The application of machine learning algorithms for flood susceptibility assessment for the state of Kansas
Authors
Advisors
Issue Date
Type
Keywords
Citation
Abstract
Flooding has been a significant problem in the United States (US) over the past century. Since 1996, more than 1,500 flood events have been recorded in Kansas, resulting in more than billions in losses. This project explored the use of machine learning and publicly available data to assess factors affecting flooding and develop a flood susceptibility map for Kansas at multiple resolutions. It aims to explore the major predictor variables or flood-controlling factors and the response of the Stack Generalization across multiple resolutions and scenarios. Six machine learning (ML) algorithms: Logistic Regression (LR); Random Forest (RF); Support Vector Machine (SVM); K-nearest neighbor (KNN); Adaptive Boosting (Ada Boost); Extreme Gradient Boosting (XG Boost) were employed to determine the most important factors influencing the susceptibility of an area to flooding.

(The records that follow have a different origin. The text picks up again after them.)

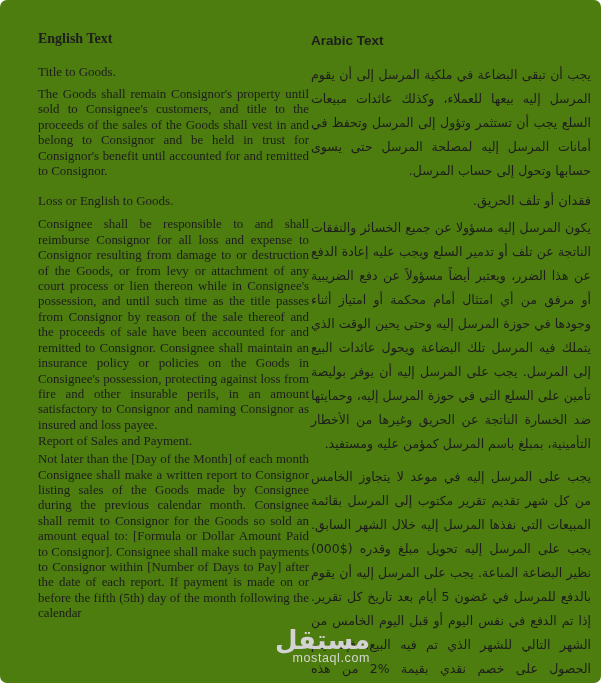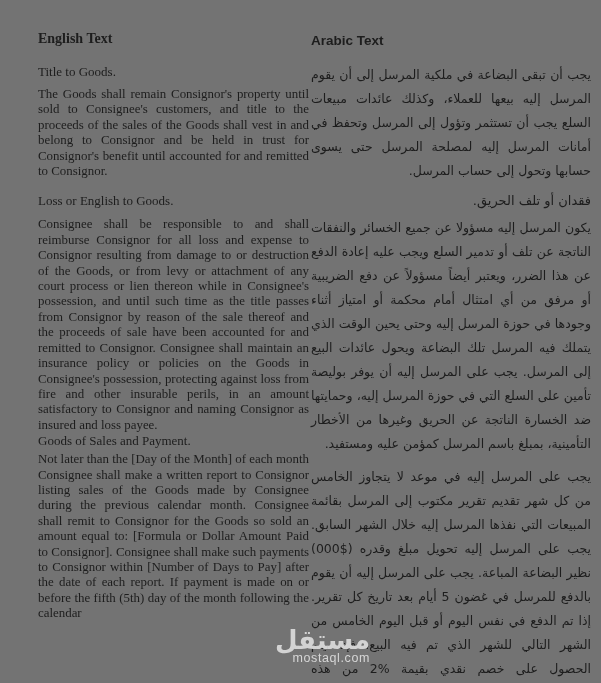--- a/index.html
+++ b/index.html
@@ -1,21 +1,22 @@
 <!DOCTYPE html>
 <html lang="en"><head>
 <meta charset="utf-8">
 <style>
   html,body { margin:0; padding:0; background:#ffffff; }
   .page {
     position:relative;
     width:601px; height:683px;
-    background:#737373;
+    background:#4d7c0f;
     color:#1d1d1d;
     overflow:hidden;
+    border-radius:7px;
   }
 
   
   .col-en {
     position:absolute; left:38px; top:31px; width:271px;
     font-family:"Liberation Serif", serif;
   }
   .en-header {
     font-weight:bold; font-size:14px; line-height:16px;
     margin:0 0 17px 0;
@@ -81,21 +82,21 @@
       <div class="en-h">Title to Goods.</div>
       <p class="en-p">The Goods shall remain Consignor's property until sold to Consignee's customers, and title to the proceeds of the sales of the Goods shall vest in and belong to Consignor and be held in trust for Consignor's benefit until accounted for and remitted to Consignor.</p>
     </div>
 
     <div class="sec-en-2">
       <div class="en-h">Loss or English to Goods.</div>
       <p class="en-p">Consignee shall be responsible to and shall reimburse Consignor for all loss and expense to Consignor resulting from damage to or destruction of the Goods, or from levy or attachment of any court process or lien thereon while in Consignee's possession, and until such time as the title passes from Consignor by reason of the sale thereof and the proceeds of sale have been accounted for and remitted to Consignor. Consignee shall maintain an insurance policy or policies on the Goods in Consignee's possession, protecting against loss from fire and other insurable perils, in an amount satisfactory to Consignor and naming Consignor as insured and loss payee.</p>
     </div>
 
     <div class="sec-en-3">
-      <div class="en-h">Goods of Sales and Payment.</div>
+      <div class="en-h">Report of Sales and Payment.</div>
       <p class="en-p">Not later than the [Day of the Month] of each month Consignee shall make a written report to Consignor listing sales of the Goods made by Consignee during the previous calendar month. Consignee shall remit to Consignor for the Goods so sold an amount equal to: [Formula or Dollar Amount Paid to Consignor]. Consignee shall make such payments to Consignor within [Number of Days to Pay] after the date of each report.  If payment is made on or before the fifth (5th) day of the month following the calendar</p>
     </div>
   </div>
 
   <div class="col-ar">
     <div class="ar-header">Arabic Text</div>
 
     <div class="sec-ar-1">
       <p class="ar-p">يجب أن تبقى البضاعة في ملكية المرسل إلى أن يقوم المرسل إليه بيعها للعملاء، وكذلك عائدات مبيعات السلع يجب أن تستثمر وتؤول إلى المرسل وتحفظ في أمانات المرسل إليه لمصلحة المرسل حتى يسوى حسابها وتحول إلى حساب المرسل.</p>
     </div>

The learning set for the ML algorithms comprised geospatial datasets of thirteen flood-controlling factors: rainfall, elevation, slope, aspect, flow direction, flow accumulation, Topographic Wetness Index (TWI), distance from the nearest stream, evapotranspiration, land cover, impervious surface, land surface temperature, and hydrologic soil type. A total of 1,528 non-flood inventories were created for two different scenarios, with the only difference being the inclusion of stream buffers for overall analysis. The ML algorithms were compared and used to estimate flood susceptibility for each location in the geodatabase resulting in a flood-susceptibility map for both cases. Overall, testing results showed that the tree-based ensemble algorithms; XGB and RF ML models performed relatively well in both cases over multiple resolutions compared to other models in predicting flooding with an accuracy ranging from 0.82 to 0.97, respectively. Also, variable importance analysis depicted that predictor variables such as distance from the streams, hydrologic soil type, rainfall, elevation, and impervious surfaces significantly affect flood prediction.